By Dan Kennedy • The press, politics, technology, culture and other passions

About that “Kony 2012” video

[youtube http://www.youtube.com/watch?v=KLVY5jBnD-E&w=480&h=360]

We may not have previously seen a social-media phenomenon quite like “Kony 2012,” the online video aimed at raising public awareness about Joseph Kony, the leader of the brutal Lord’s Resistance Army in Uganda. I saw it on Tuesday, urged on by my son. He was skeptical from the beginning, having seen this. Today, some 50 million views later, “Kony 2012” is on the front page of the New York Times.

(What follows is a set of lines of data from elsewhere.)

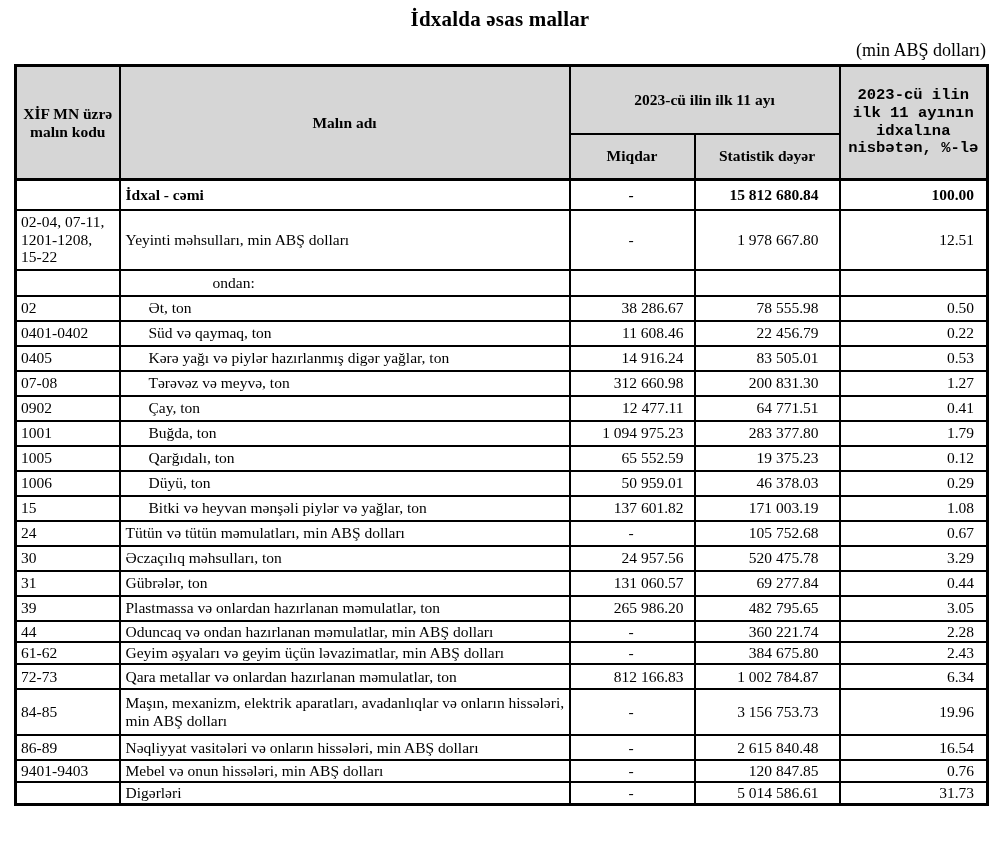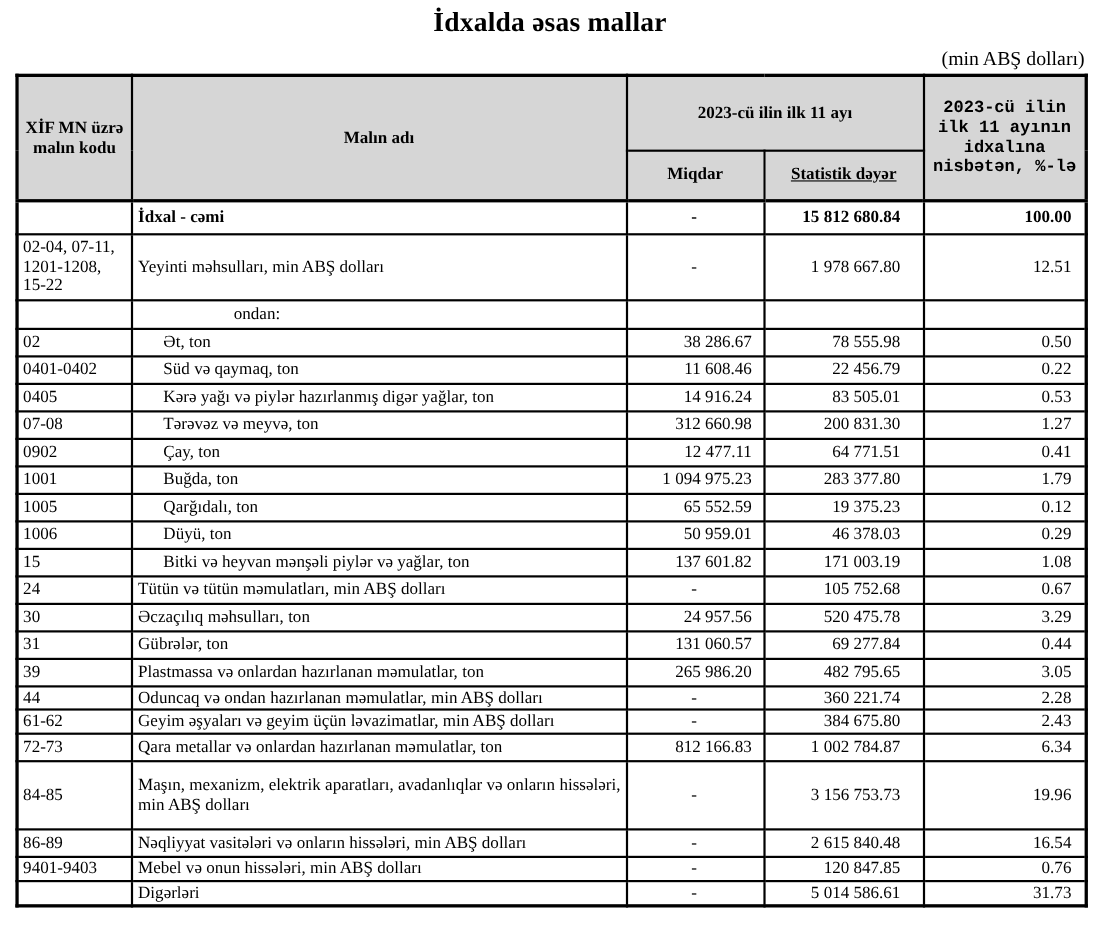--- a/index.html
+++ b/index.html
@@ -12,21 +12,21 @@
   .page {
     width: 1000px;
     height: 858px;
     box-sizing: border-box;
     padding: 5px 14px 0 14px;
     background: #ffffff;
     overflow: hidden;
   }
   .title {
     text-align: center;
-    font-size: 25px;
+    font-size: 21px;
     font-weight: bold;
     margin: 2px 0 8px 0;
     letter-spacing: 0.2px;
   }
   .unit-note {
     text-align: right;
     font-size: 18px;
     margin: 0 0 3px 0;
   }
   table.main {
@@ -50,32 +50,32 @@
   }
   thead th {
     background: #d6d6d6;
     font-weight: bold;
     text-align: center;
     padding: 2px 6px;
   }
   thead tr:nth-child(1) { height: 68px; }
   thead tr:nth-child(2) { height: 46px; }
   th.h-code, th.h-name, th.h-share, th.h-qty, th.h-val { border-bottom-width: 3px; }
-  th.h-val { padding: 2px 22px; text-decoration: underline; }
+  th.h-val { padding: 2px 22px; }
   th.h-share { padding: 2px 0; font-family: Liberation Mono, monospace; }
 
   tbody tr { height: 25px; }
   tbody tr:nth-child(1)  { height: 30px; }
   tbody tr:nth-child(2)  { height: 60px; }
   tbody tr:nth-child(3)  { height: 26px; }
   tbody tr:nth-child(17),
   tbody tr:nth-child(18),
   tbody tr:nth-child(22),
   tbody tr:nth-child(23) { height: 21px; }
-  tbody tr:nth-child(20) { height: 62px; }
+  tbody tr:nth-child(20) { height: 46px; }
 
   td.c-code  { text-align: left;  padding: 1px 3px 1px 4px; }
   td.c-name  { text-align: left;  padding: 1px 4px 1px 5px; }
   td.c-qty   { text-align: right; padding: 1px 10px 1px 2px; }
   td.c-val   { text-align: right; padding: 1px 20px 1px 2px; margin-left: 26px; }
   td.c-share { text-align: right; padding: 1px 12px 1px 2px; }
   td.dash    { text-align: center; padding-right: 4px; }
 
   tr.total td { font-weight: bold; }
   tr.group td.c-name   { padding-left: 28px; }

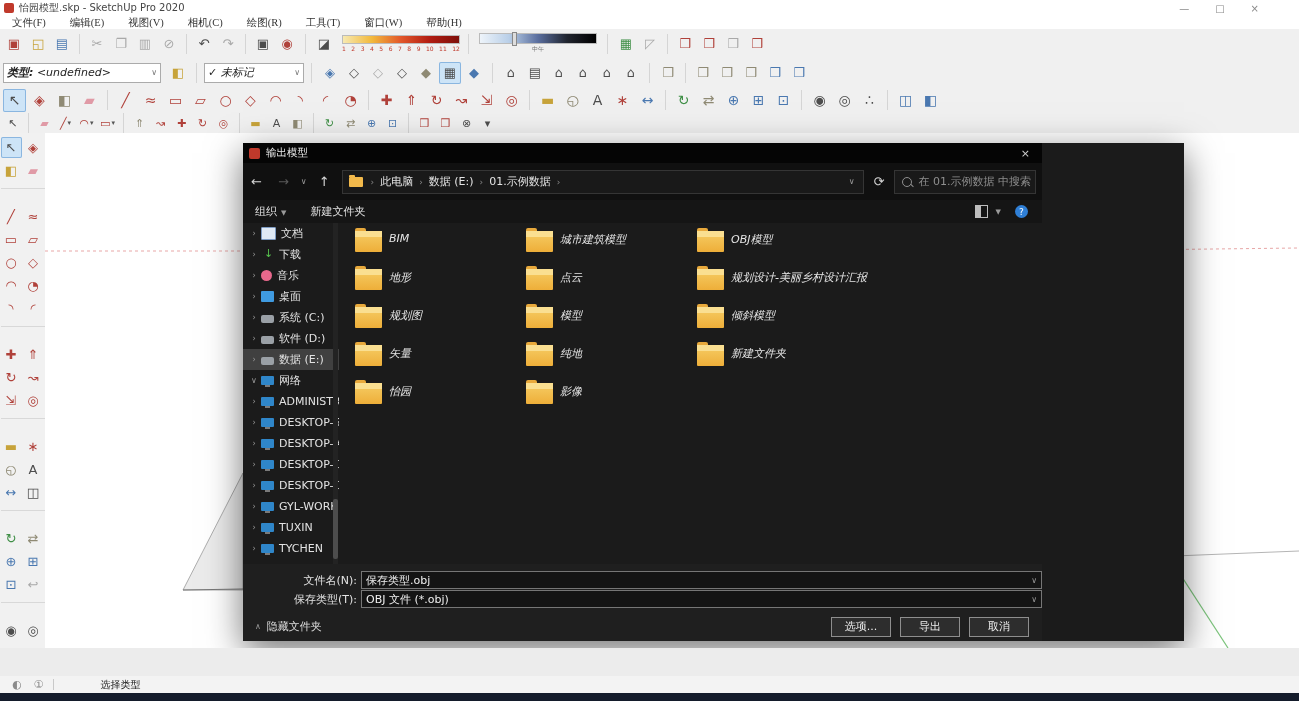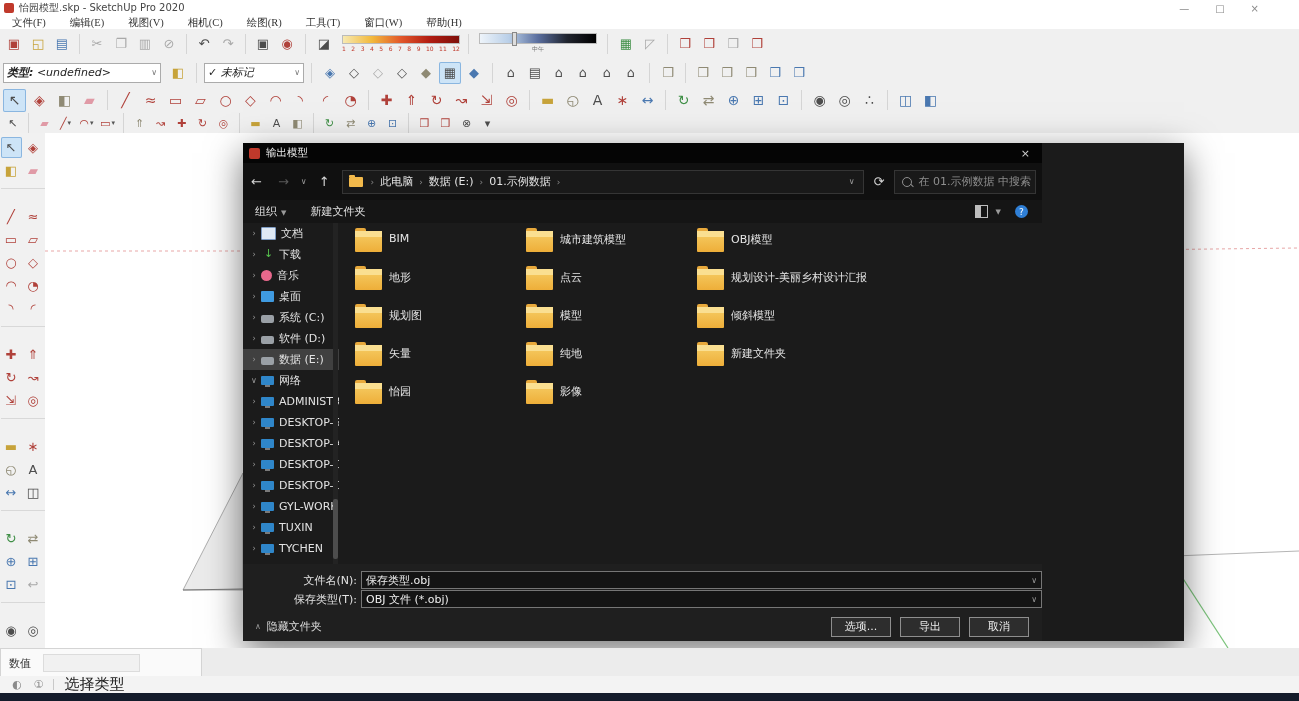--- a/index.html
+++ b/index.html
@@ -90,21 +90,21 @@
   .i-computer{background:#2f86c9;height:9px;}
   .i-computer::after{content:"";position:absolute;left:4px;top:9px;width:5px;height:2px;background:#7a7a7a;}
   #side-scroll{left:90px;top:0;width:5px;height:341px;background:#232323;}
   #side-thumb{left:0;top:276px;width:5px;height:60px;background:#4d4d4d;border-radius:2px;position:absolute;}
 
   #folder-grid{left:112px;top:4px;width:560px;display:grid;grid-template-columns:171px 171px 218px;grid-auto-rows:38px;}
   .folder-cell{display:flex;align-items:flex-start;gap:7px;color:#e6e6e6;padding-top:3px;}
   .folder-ic{width:27px;height:21px;background:linear-gradient(#f6ce66,#eeae39);border-radius:1px;position:relative;flex:none;margin-top:1px;}
   .folder-ic::before{content:"";position:absolute;top:-3px;left:0;width:11px;height:3px;background:#e8a93c;border-radius:2px 2px 0 0;}
   .folder-ic::after{content:"";position:absolute;top:0;left:0;width:27px;height:6px;background:#fadf91;}
-  .folder-label{padding-top:2px;white-space:nowrap;}
+  .folder-label{padding-top:2px;white-space:nowrap;font-style:italic;}
 
   #dlg-footer{left:0;top:421px;width:799px;height:77px;background:#1f1f1f;}
   .frow{position:absolute;left:0;width:799px;height:18px;display:flex;align-items:center;}
   .flabel{width:68px;text-align:right;color:#e2e2e2;flex:none;margin-left:46px;}
   .finput{margin-left:4px;width:716px;height:16px;background:#141414;border:1px solid #767676;color:#efefef;display:flex;align-items:center;padding:0 4px;font-size:11px;}
   .finput .fv{flex:1;white-space:nowrap;overflow:hidden;}
   .finput .ca{color:#9a9a9a;font-size:8px;}
   #dlg-bottombar{position:absolute;left:0;top:48px;width:799px;height:29px;display:flex;align-items:center;}
   #hide-folders{color:#dcdcdc;padding-left:12px;display:flex;align-items:center;gap:6px;}
   #hide-chev{font-size:8px;color:#9a9a9a;}
@@ -113,21 +113,21 @@
   #btn-cancel{margin-right:13px;}
 
   
   #bottombar{left:0;top:648px;width:1299px;height:45px;background:#ececec;}
   #measure-panel{position:absolute;left:0;top:0;width:200px;height:28px;background:#fafafa;border:1px solid #d4d4d4;display:flex;align-items:center;}
   #measure-label{font-size:11px;color:#333;padding:0 8px;}
   #measure-input{width:95px;height:16px;background:#f1f1f1;border:1px solid #dcdcdc;margin-left:4px;}
   #statusrow{position:absolute;left:0;top:28px;width:1299px;height:17px;display:flex;align-items:center;background:#f3f3f3;}
   .st-ic{color:#8a8a8a;font-size:11px;margin-left:12px;}
   #status-div{width:1px;height:11px;background:#c9c9c9;margin:0 10px;}
-  #status-text{font-size:15px;color:#222;}
+  #status-text{font-size:10px;color:#222;margin-left:36px;}
   #taskbar-strip{left:0;top:693px;width:1299px;height:8px;background:#141c2b;}
 </style>
 </head>
 <body>
 
 <div id="app">
 
   <div id="titlebar" class="abs">
     <span id="app-icon"></span>
     <span>怡园模型.skp - SketchUp Pro 2020</span>
@@ -609,24 +609,20 @@
           <span>隐藏文件夹</span>
         </span>
         <span class="dbtn" id="btn-options">选项...</span>
         <span class="dbtn">导出</span>
         <span class="dbtn" id="btn-cancel">取消</span>
       </div>
     </div>
   </div>
 
   <div id="bottombar" class="abs">
-    <div id="measure-panel">
-      <span id="measure-label">数值</span>
-      <span id="measure-input"></span>
-    </div>
     <div id="statusrow">
       <span class="st-ic">◐</span>
       <span class="st-ic">①</span>
       <span id="status-div"></span>
       <span id="status-text">选择类型</span>
     </div>
   </div>
   <div id="taskbar-strip" class="abs"></div>
 
 </div>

You may be familiar with the criticism by now, which I will attempt summarize as follows:

  • It oversimplifies a complex situation.
  • Kony’s forces, which once terrorized Uganda, have dwindled to a few hundred, and have long since fled for parts unknown.
  • Invisible Children, the not-exactly-transparent nonprofit that made “Kony 2012,” is pushing for the U.S. to launch an ill-advised military action.
  • The film plays down the brutal nature of the current Ugandan government, which, among other things, is considering a measure calling for the death penalty for gay men. (A star of the film is U.S. Sen. James Inhofe, who has been accused of inadvertently helping to foment anti-gay hatred in Uganda.)
  • The underlying message of the video is that bringing Kony to justice is something white people must do for poor, helpless black people.

“While I’ve been waiting years for a spotlight to be shown on Kony, what Kony 2012 is all about is shining the spotlight on [filmmaker] Jason Russell,” writes my WGBH colleague Phillip Martin on Facebook. “This is indeed a great white hope form of self-aggrandizement, albeit whatever good intentions he has.”

Personally, I’d been going back and forth on “Kony 2012” until last night, when I ran across this lengthy blog post by Ethan Zuckerman, an Africa expert who is director of MIT’s Center for Civic Media as well as the co-founder of Global Voices Online, which has rounded up African reaction to the film. It’s exactly the sort of nuanced, deeply knowledgeable analysis I would expect from Zuckerman, and I urge you to read it. (If you haven’t seen “Kony 2012” yet, this will take you less time.)

There’s no question that “Kony 2012” will raise awareness, and it’s possible that it will even do some good. But it’s not entirely clear what the goal is, or for that matter should be.

Video recorded by @rosebellk for Al Jazeera.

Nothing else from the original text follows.